Privacy Policies for the Modern Web

Traditionally privacy policies have answered three general questions: (1) what user data is collected, (2) how that data is collected and (3) how that data is stored or used; generally, how that data is treated.  A privacy policy is a simple enough thing to draft when the entity directing the drafting is the sole party acting to collect and store data. In the case of the modern web, however, that is never the case. For the most part even the most basic of websites will utilize some content delivery network (CDN) to serve images and other larger files and embed code to track usage data. CDNs and analytics companies will, then, have access to non-personally identifiable information: internet protocol (IP) addresses, browser, operating system information, and display information, and in the latter case, referrer universal resource locators (URLs). More and more ecommerce sites are taking advantage of third party payment processors, rather than taking payments on-site and taking on the burden of security maintenance and all of the accompanying risk. In short, as more and more services are outsourced, the number of entities gaining access to some form of user information is directly correlated to the complexity of the website. Indeed, with the advent of third-party authentication services such as Facebook Authentication, Google OAuth and LinkedIn OAuth, user data is only becoming more removed from the control of the entity owning and operating even a relatively simple website.[1] This raises questions as to how one can best disclose the answers to the above three questions. 

What User Data is Collected

There are known-knowns, known-unknowns, and unknown-unknowns[2]. The data that is collected by the website owner is a known-known – you either do or do not offer a "Contact Us" form that collects and stores a user's name, email address and their comment. Without further investigation, the information obtained from a user choosing to use Facebook Authentication is a known-unknown – you are aware that user registration and login information is collected by a third party, but you don't know how that information is being stored. Unknown-unknown information is all of that information[3], potentially collected by a third party, that it is difficult or impossible to ascertain the storage and use of. For example, an analytics company that offers free user analytics services may be using the aggregated information in order to improve their other offerings. Their own privacy policies may only obliquely reference what aggregated information is used for and, as such, a privacy policy cannot in good conscience be drafted in a way that makes representations or warranties as to what information is collected by that third party.

How Data is Collected

Methods of collecting data is another area by which the complexity of a website significantly impacts the scope of the privacy concerns. The obvious first level collection schemes are all of those user-driven and user-chosen methods: contact forms, user registration, payment processing, email listserv subscriptions, etc. Second level collection schemes are those that can be ascertained by examining the website and its source – analytics and tracking scripts, calls to offsite-hosted images, cookies, etc. Third level collection schemes, which are the most difficult to know and thus disclose in a policy, are all those methods that are not either user driven or evident in the source of a website. For instance, an examination of the source of a website may indicate that a call is being made to a third party for a tracking script, but the source cannot and will not give guidance as to whether that third party is using data analytics on their own server logs to form a more complete picture of a user, or tracking the user across multiple websites.[4] How information is collected is more difficult to disclose, then, as the owner of the website can realistically only indicate how they think information is collected, what information is collected that they are privy to, and the identities of some of the entities that they have chosen to collect information.   

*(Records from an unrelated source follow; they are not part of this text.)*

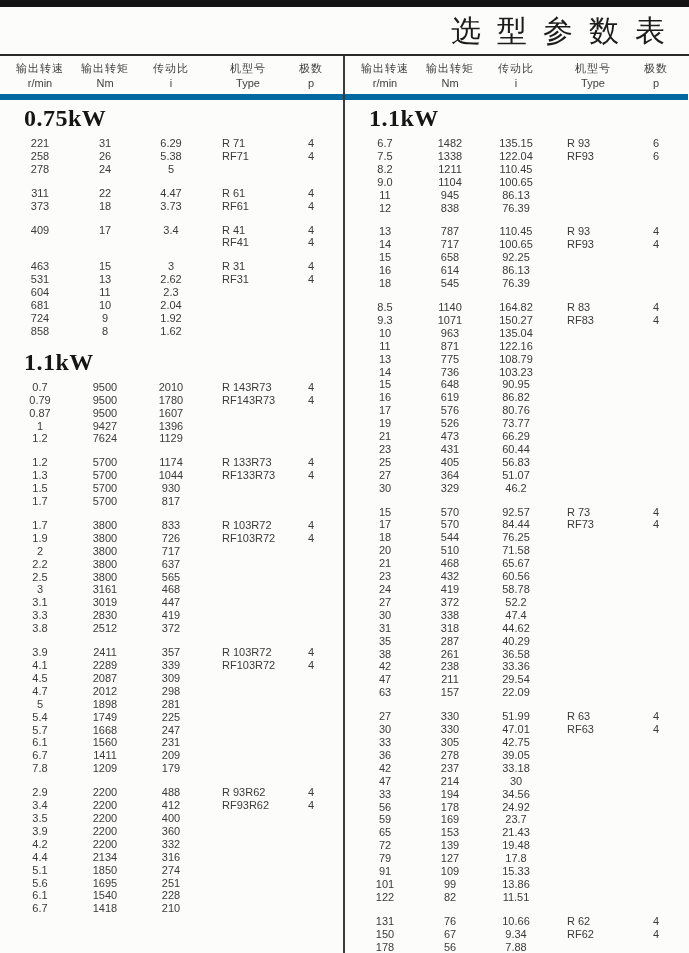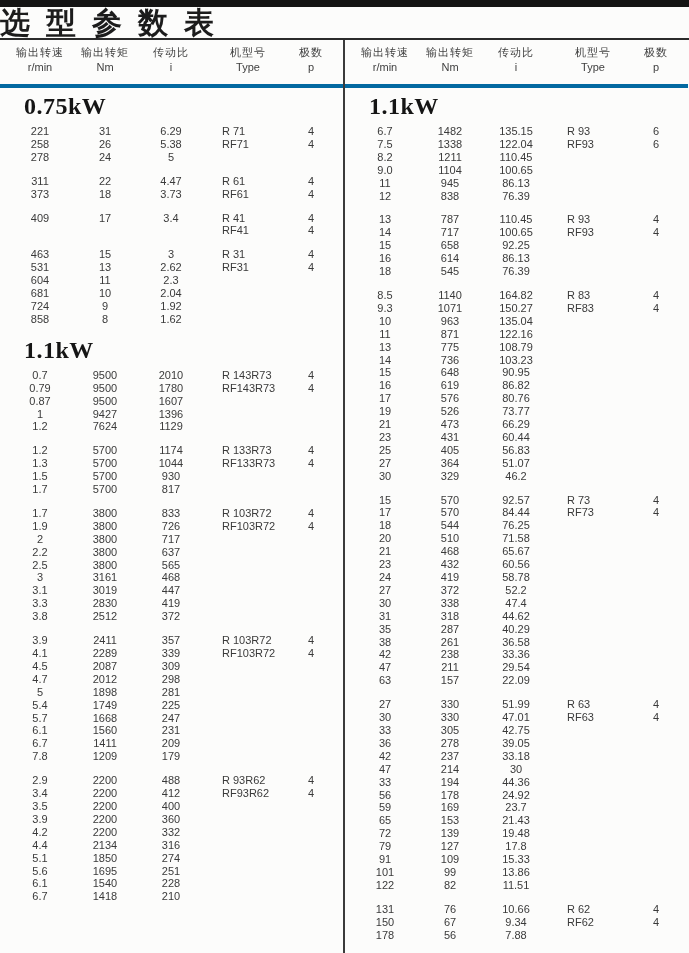--- a/index.html
+++ b/index.html
@@ -7,43 +7,43 @@
     position:relative;
     width:689px; height:953px;
     margin:0 auto;
     background:#fcfcfb;
     overflow:hidden;
     font-family:"Liberation Sans","DejaVu Sans",sans-serif;
     color:#3a3a3a;
   }
   .top-bar { height:7px; background:#141414; }
   .title {
-    margin:0;
-    text-align:left;
+    margin:8px;
+    text-align:right;
     font-size:30px;
-    font-weight:bold;
+    font-weight:normal;
     letter-spacing:16px;
     line-height:31px;
     color:#1c1c1c;
     white-space:nowrap;
   }
   .title-rule { border-bottom:2px solid #2b2b2b; }
   .columns {
     display:flex;
     align-items:stretch;
     min-height:913px;
   }
   .half { width:343px; }
   .center-divider { width:2px; background:#3b3b3b; }
   
   .half-header {
     display:grid;
     grid-template-columns:64px 66px 66px 88px 38px;
-    padding:5px 0 10px 8px;
-    border-bottom:4px solid #0369a1;
+    padding:5px 0 4px 8px;
+    border-bottom:6px solid #0369a1;
   }
   .hcell { text-align:center; font-size:11px; color:#3f3f3f; }
   .hcn { line-height:15px; letter-spacing:1px; }
   .hunit { line-height:14px; }
   
   .half-body { padding-left:8px; }
   .kw-heading {
     font-size:24px;
     font-weight:bold;
     color:#151515;
@@ -834,21 +834,21 @@
             <div class="row">
               <div class="cell c1">47</div>
               <div class="cell c2">214</div>
               <div class="cell c3">30</div>
               <div class="cell c4"></div>
               <div class="cell c5"></div>
             </div>
             <div class="row">
               <div class="cell c1">33</div>
               <div class="cell c2">194</div>
-              <div class="cell c3">44.36</div>
+              <div class="cell c3">34.56</div>
               <div class="cell c4"></div>
               <div class="cell c5"></div>
             </div>
             <div class="row">
               <div class="cell c1">56</div>
               <div class="cell c2">178</div>
               <div class="cell c3">24.92</div>
               <div class="cell c4"></div>
               <div class="cell c5"></div>
             </div>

How Data is Stored or Used  

So-called "Right to be Forgotten" European Union laws aside, if there is one immutable fact about the internet, it is that anything that is on it, remains on it. In the early days of the web, a privacy policy could give users an accurate picture of how long information that is collected about them will remain – a quick call down to IT would be all that was required. In the modern web, a visit to a website is more akin to tossing a stone in to a pond. A rudimentary privacy policy can describe the splash, a well-drafted policy can predict some of the ripples, but no policy will be able to describe the effect on the shoreline. To abandon the metaphor, a privacy policy can be drafted to outline how long the website owner intends to hold on to user information and how long third-party services tied to the website claim to retain user information, but it can never tell a user with an accuracy how long it will be before their visit or use of the site is "forgotten." 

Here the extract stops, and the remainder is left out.